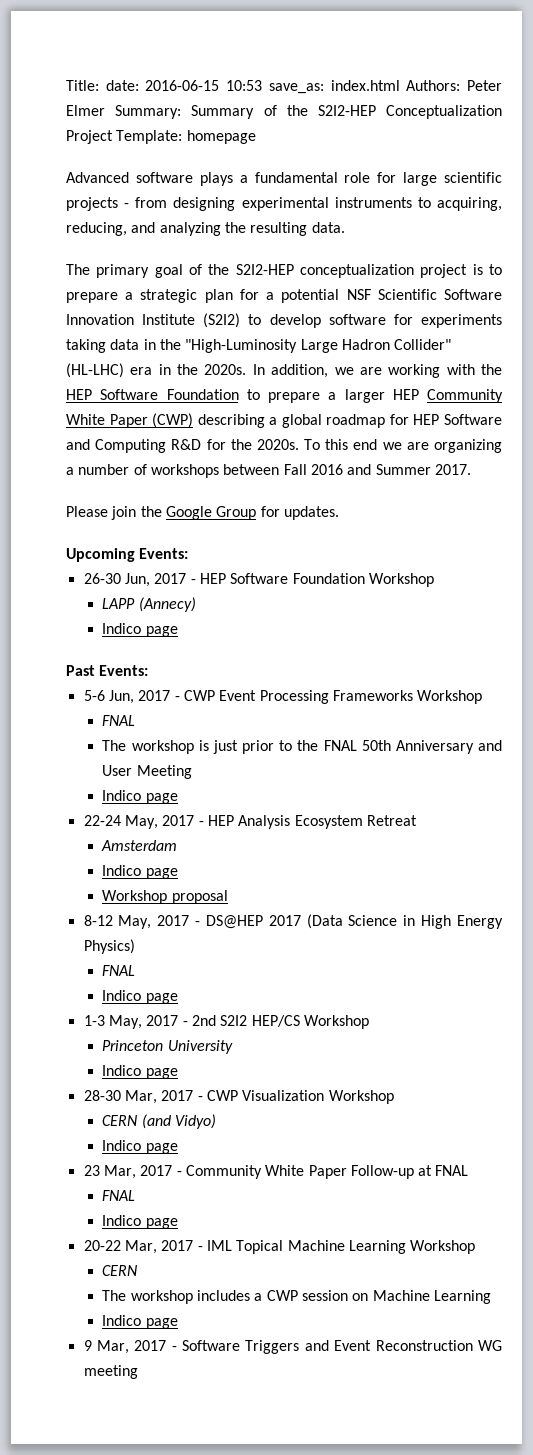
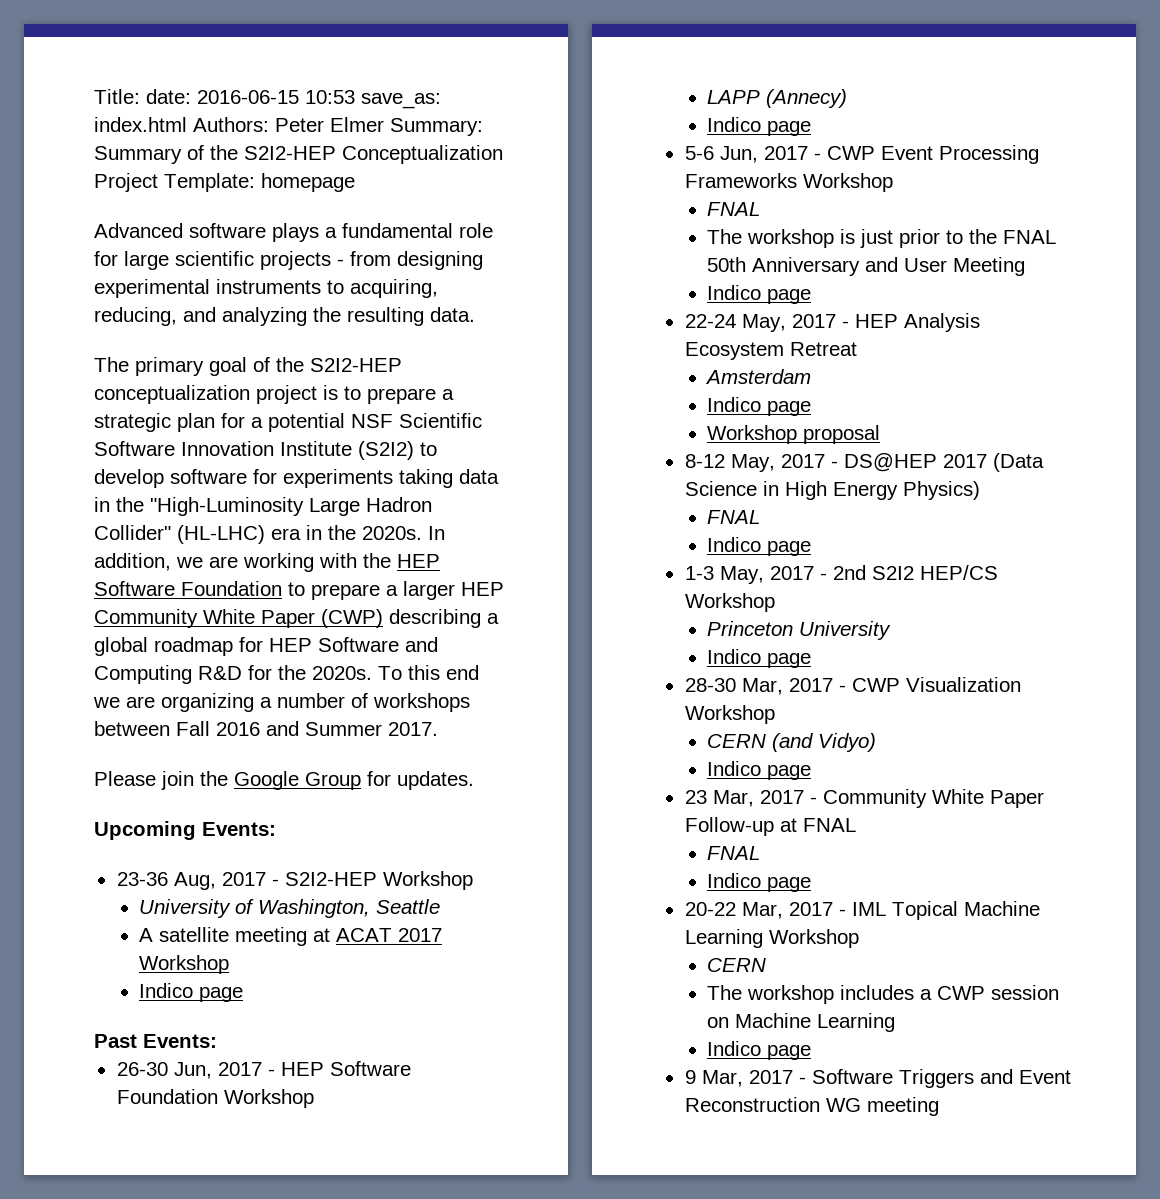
(189, 553) none -> [116,871,473,890] [139,899,441,918] [139,927,443,946] [139,955,230,974] [139,983,244,1002] [94,1034,217,1048] // 23-36 Aug, 2017 - S2I2-HEP Workshop // University of Washington, Seattle // A satellite meeting at ACAT 2017 Workshop // Indico page // Past Events:
[66,665,149,676] // Past Events: -> (812, 128) none

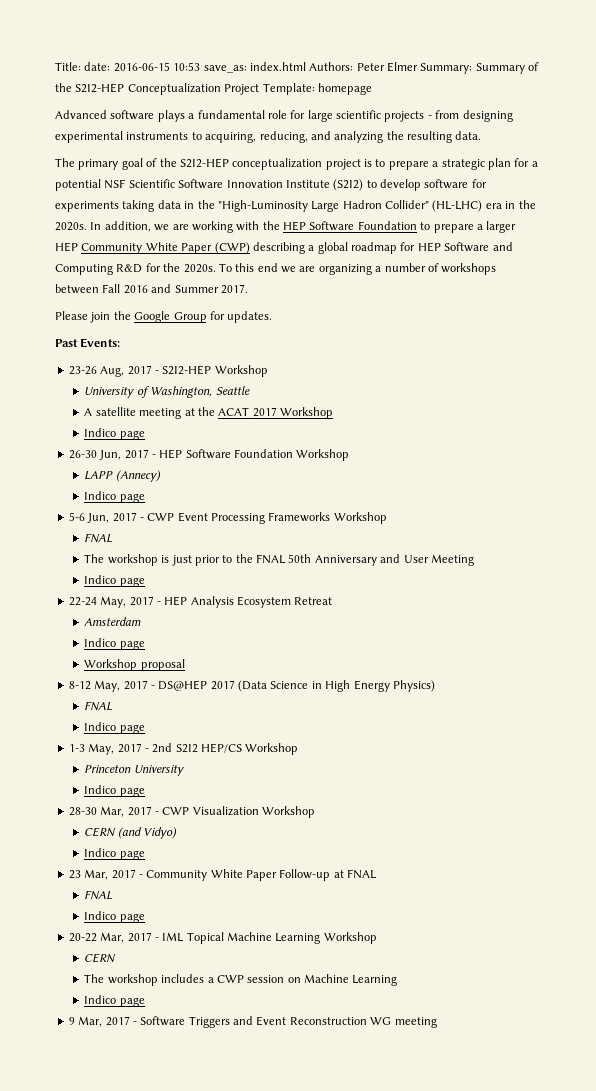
[94,821,276,840] [116,872,168,886] Upcoming Events: // 23-36 -> [55,338,121,348] [68,366,97,375] Past Events: // 23-26
(331, 935) none -> [197,407,215,416] the
[94,1034,217,1048] // Past Events: -> (145, 435) none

++++

Write out the entries above in full and exactly; no pictures.

SOLUTION FOR THIS EXERCISE |
(189, 553) none -> [116,871,473,890] [139,899,441,918] [139,927,443,946] [139,955,230,974] [139,983,244,1002] [94,1034,217,1048] // 23-36 Aug, 2017 - S2I2-HEP Workshop // University of Washington, Seattle // A satellite meeting at ACAT 2017 Workshop // Indico page // Past Events:
[66,665,149,676] // Past Events: -> (812, 128) none

[94,821,276,840] [116,872,168,886] Upcoming Events: // 23-36 -> [55,338,121,348] [68,366,97,375] Past Events: // 23-26
(331, 935) none -> [197,407,215,416] the
[94,1034,217,1048] // Past Events: -> (145, 435) none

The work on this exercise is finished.